Após seis meses, perdeu mais 10 quilos. Até então, voltar à arquitetura estava fora de cogitação. Fernanda deu conta de tocar o “espaço-quintal” durante um ano e meio só com as terapias. Com ajuda de uma hostess e um terapeuta fixos, montou um coworking e um sistema de rodízio de salas nos moldes do que via no mercado. Assim, um segundo círculo de seis pessoas usava o espaço em esquema rotativo. O nome Quintal das Flores e o conceito de práticas integrativas vieram naturalmente, assim como a logomarca, criada por Teresa Maita, professora de aquarela de Fernanda.
“Eu não fazia a menor ideia de que existia o termo ‘integrativo’ na medicina. Queria integrar tudo o que eu fazia”
Sem perceber, Fernanda deixou de ser terapeuta e estava, de novo, na função de gestora. Desentendimentos sobre o uso e a propriedade da marca Quintal das Flores separou o grupo e decretou o fim daquele espaço. “Quando a galera espanou, eu colapsei. Dessa vez, emagreci. Passei a pesar 45 quilos. Não me achava mais arquiteta, nem terapeuta ou gestora. Aí, realmente entrei naquele buraco do limbo. Fui para o fundo do poço emocional” diz.
Ela partiu para Santa Catarina em busca do apoio da professora de Física Quântica Isabel Cristiana Otto, que a aconselhou a procurar um trabalho fixo e a alertou para o fato de que tudo fluiria melhor se integrasse os conhecimentos de arquitetura com as terapias.
Foi, então, a vez de São Paulo acolher Fernanda. Uma forte rede de amizades a levou para um trabalho na agência de eventos Vitamina para reestruturar e estancar a parte financeira.
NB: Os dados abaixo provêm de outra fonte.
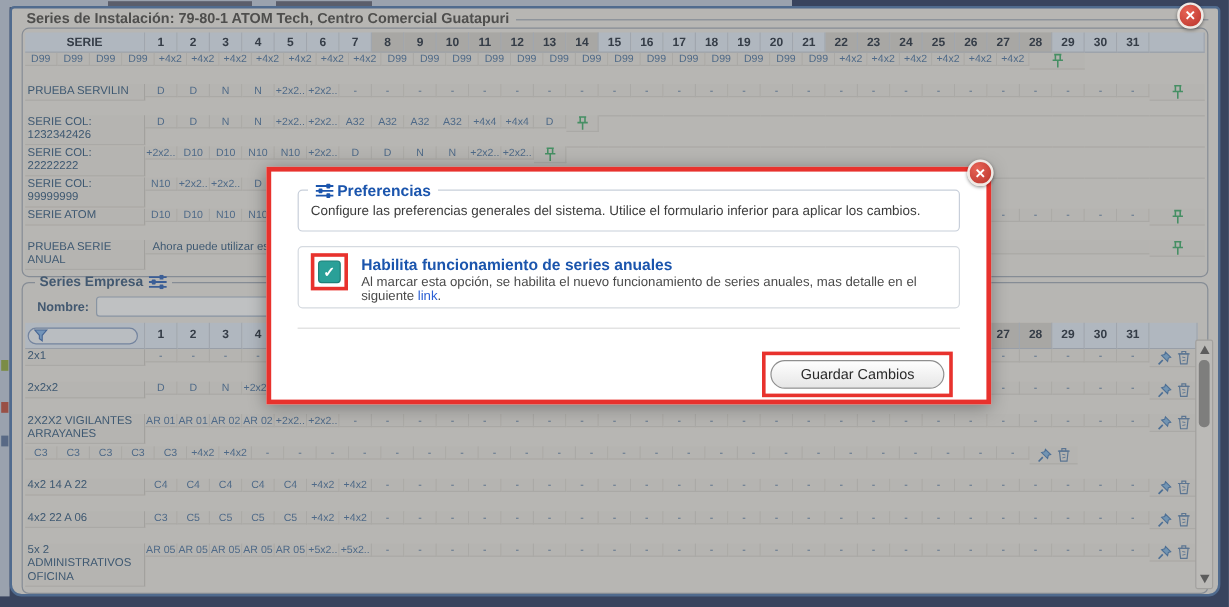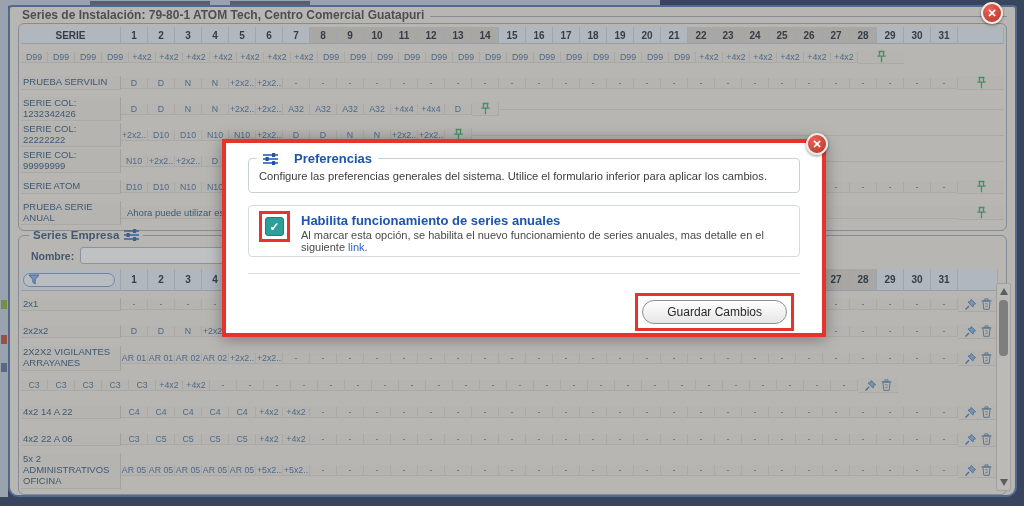"SERIE" .trow { align-items: center -> flex-start }
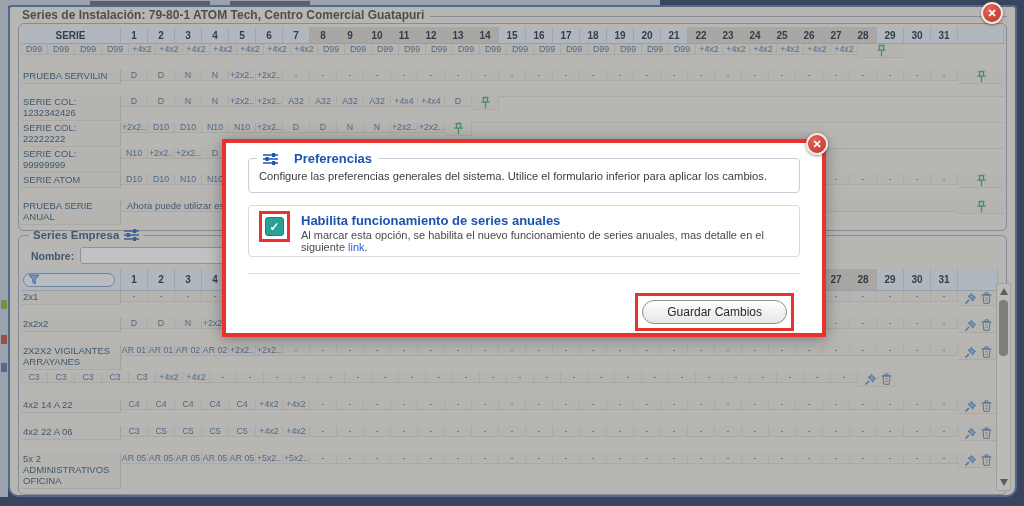"Preferencias" fieldset.pref-fs>legend { gap: 16px -> 3px }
Um apartamento mobiliado foi posto à disposição dela por um amigo que se mudara para o exterior. Paralelamente, as pessoas queriam continuar as terapias. Logo, Fernanda atendia dez pessoas em casa: às 7h, antes de ir trabalhar, e às 20h, depois que voltava da agência.
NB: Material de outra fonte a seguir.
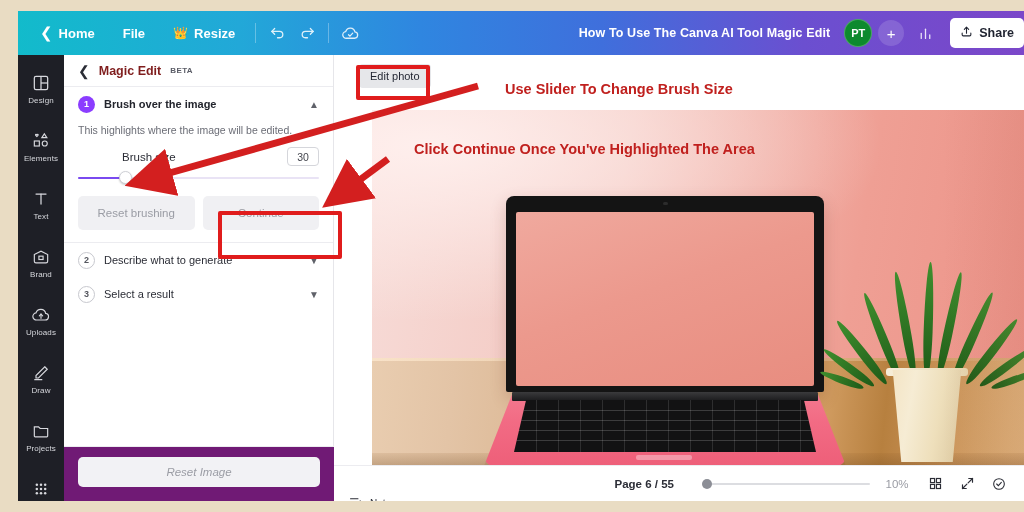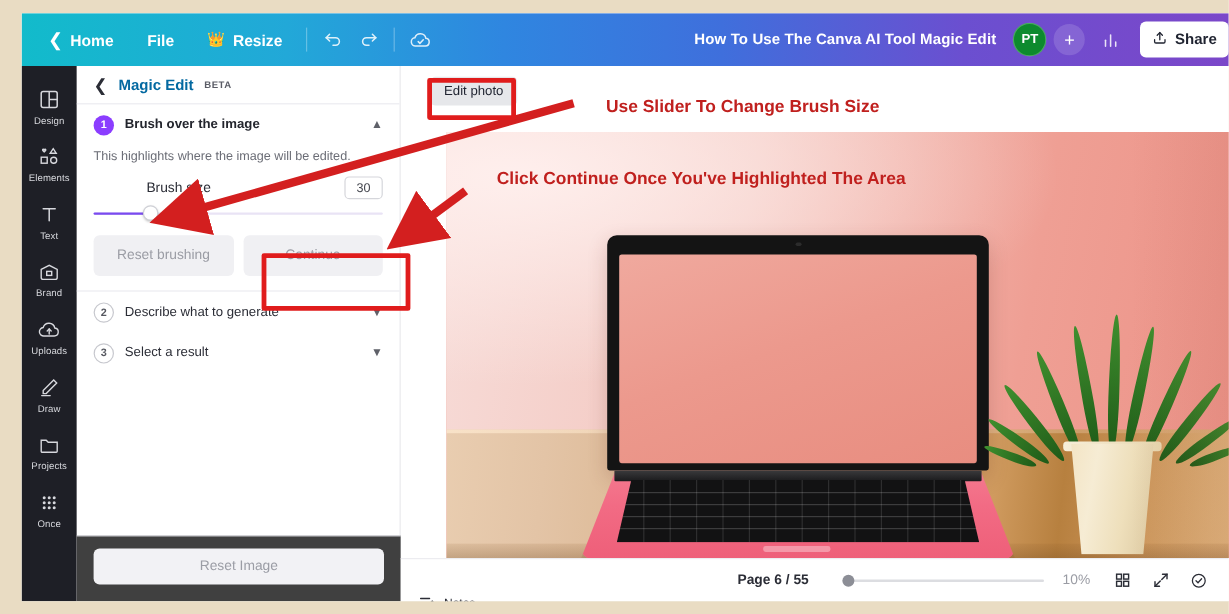"Magic Edit" .panel-title { color: #0369a1 -> #7f1d1d }
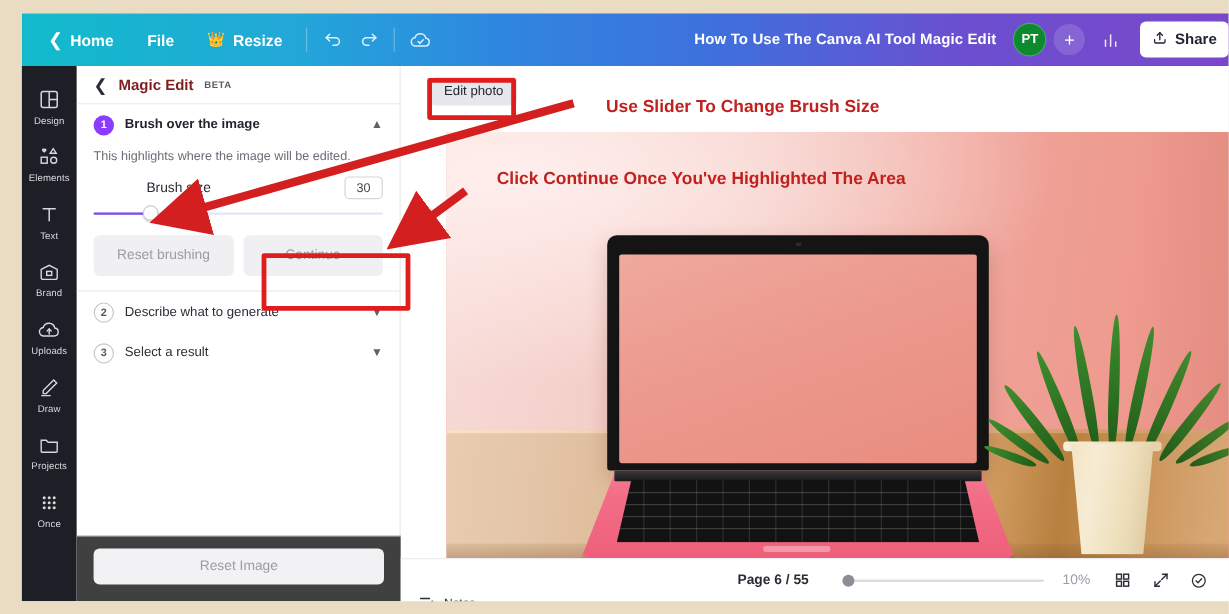"Design" .rail { gap: 2px -> 12px }
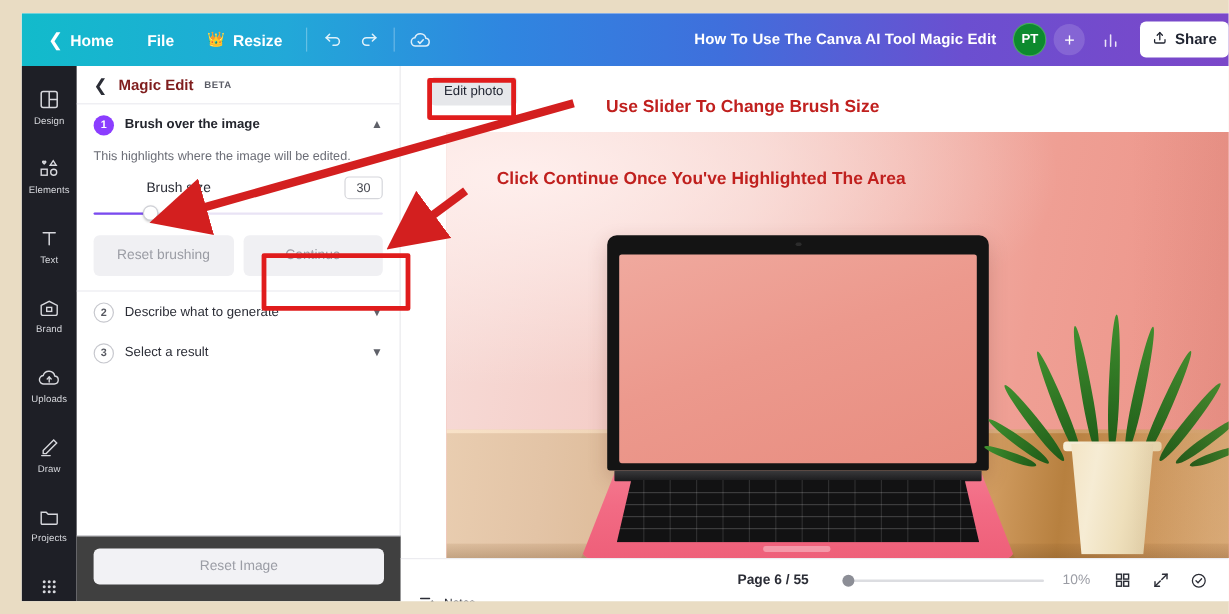"Reset Image" .reset-wrap { background: #404040 -> #701a75; font-style: none -> italic }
Além disso, foi apresentada a Milton Scarlati, seu atual professor de Tantra Taoista: “Com ele, aprendi que uma das coisas erradas do pessoal da sustentabilidade é que é todo mundo duro! Isso é a Roda da Abundância desequilibrada”.
“Comecei a pensar em como trazer qualidade de vida e equilíbrio financeiro. Não adianta a gente querer salvar o planeta, a natureza e as pessoas, se você não paga as contas!”
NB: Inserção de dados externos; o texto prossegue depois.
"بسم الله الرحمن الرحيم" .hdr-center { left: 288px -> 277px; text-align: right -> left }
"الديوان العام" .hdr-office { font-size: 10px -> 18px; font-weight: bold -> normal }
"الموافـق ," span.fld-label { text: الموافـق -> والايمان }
O atual modelo conceitual do Quintal das Flores apareceu no Réveillon de 2016, quando Fernanda foi chamada por Jorge Ferreira e Marko Brajovic para uma série de experimentações na Aldeia Rizoma, área privada em Paraty, onde instalaram, juntos, uma agrofloresta. A arquitetura achou o caminho de volta até Fernanda.
Ao mesmo tempo, ela percebia que havia muita gente que fechava dez sessões de massagem mas, no meio do processo terapêutico, sentia vontade de conversar e trazer dilemas de negócios, reformas de casa etc. A derivação do Paisagismo Interno como um programa estava ali.
Com tudo pelo que passou, Fernanda decidiu recomeçar devagar. Estabilizou seu peso corporal há um ano e meio e pretende abrir, em breve, um ateliê que abrace tudo o que o Quintal das Flores oferece. Segundo ela, as terapias e os projetos de paisagismo já têm metodologia e foram sistematizados financeiramente. O objetivo, agora, é fugir da inovação que não respeita a legislação e que cresce sem consistência, conta. “Costumo dizer que atrás de um CNPJ sempre tem um CPF. E esse CPF tem que estar saudável! Aprendi isso a duras penas”, diz Fernanda, 55 quilos e florindo.